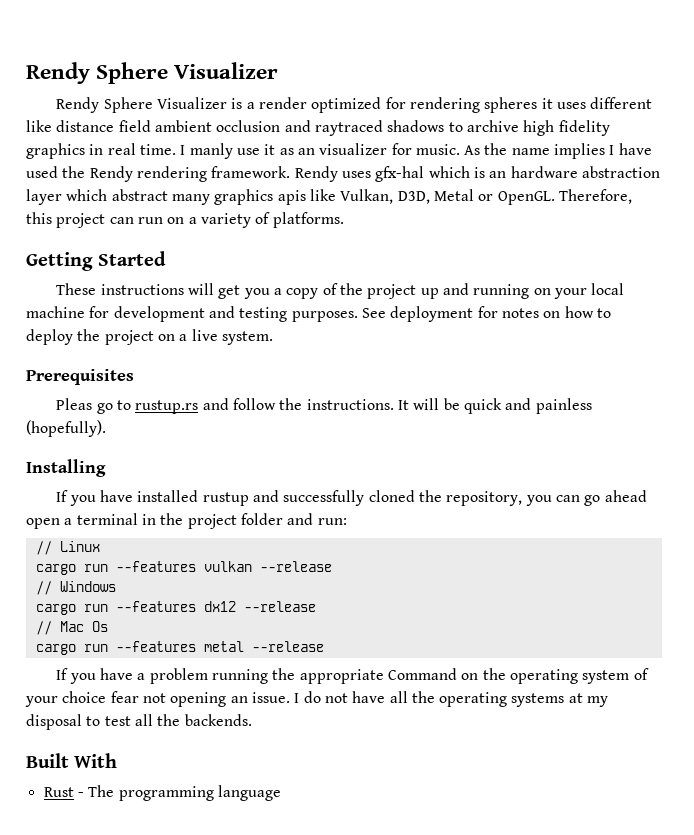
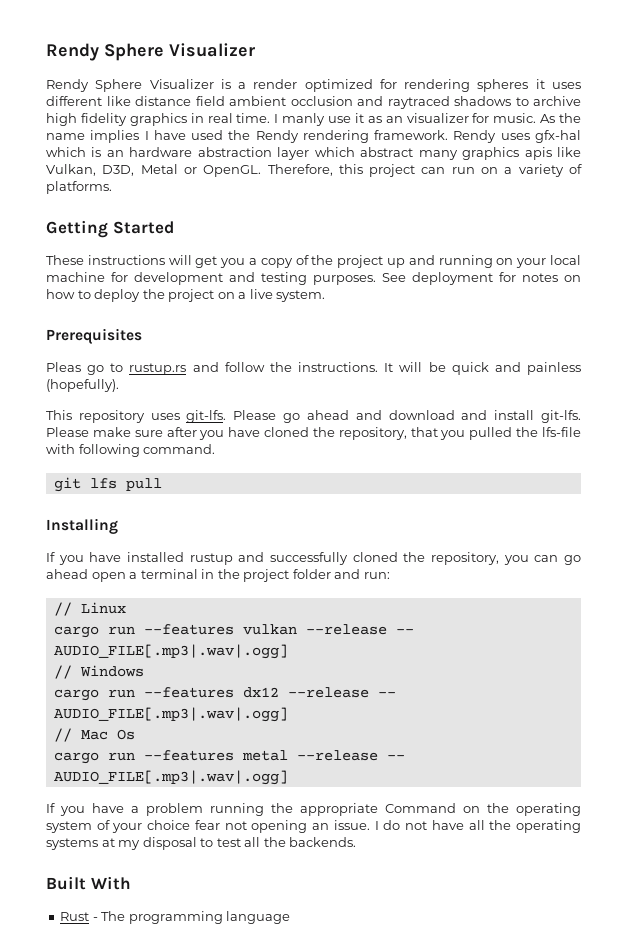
+ This repository uses git-lfs. Please go ahead and download and install git-lfs. Please make sure after you have cloned the repository, that you pulled the lfs-file with following command.
+ git lfs pull
- cargo run --features vulkan --release
+ cargo run --features vulkan --release -- AUDIO_FILE[.mp3|.wav|.ogg]
- cargo run --features dx12 --release
+ cargo run --features dx12 --release -- AUDIO_FILE[.mp3|.wav|.ogg]
- cargo run --features metal --release
+ cargo run --features metal --release -- AUDIO_FILE[.mp3|.wav|.ogg]

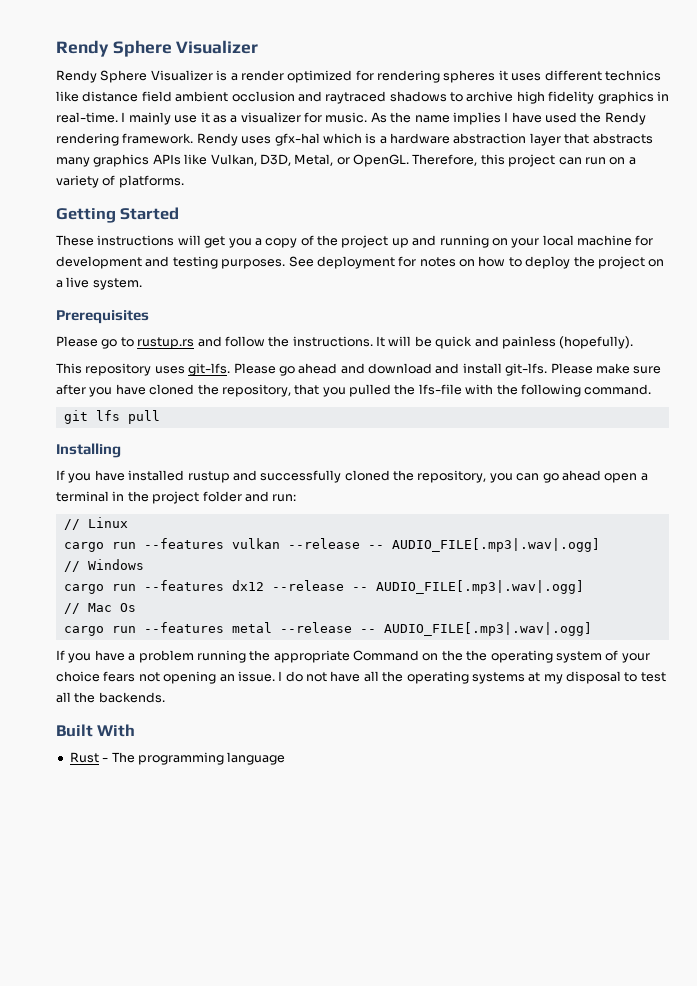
- Rendy Sphere Visualizer is a render optimized for rendering spheres it uses different like distance field ambient occlusion and raytraced shadows to archive high fidelity graphics in real time. I manly use it as an visualizer for music.
+ Rendy Sphere Visualizer is a render optimized for rendering spheres it uses different technics like distance field ambient occlusion and raytraced shadows to archive high fidelity graphics in real-time. I mainly use it as a visualizer for music.
- Rendy uses gfx-hal which is an hardware abstraction layer which abstract many graphics apis like Vulkan, D3D, Metal or OpenGL.
+ Rendy uses gfx-hal which is a hardware abstraction layer that abstracts many graphics APIs like Vulkan, D3D, Metal, or OpenGL.
- Pleas go to rustup.rs and follow the instructions.
+ Please go to rustup.rs and follow the instructions.
- Please make sure after you have cloned the repository, that you pulled the lfs-file with following command.
+ Please make sure after you have cloned the repository, that you pulled the lfs-file with the following command.
- If you have a problem running the appropriate Command on the operating system of your choice fear not opening an issue.
+ If you have a problem running the appropriate Command on the the operating system of your choice fears not opening an issue.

**Task to carry out**
If a line of the entries above includes the word "operating", count it; then state the total and nothing else.

**Result**
2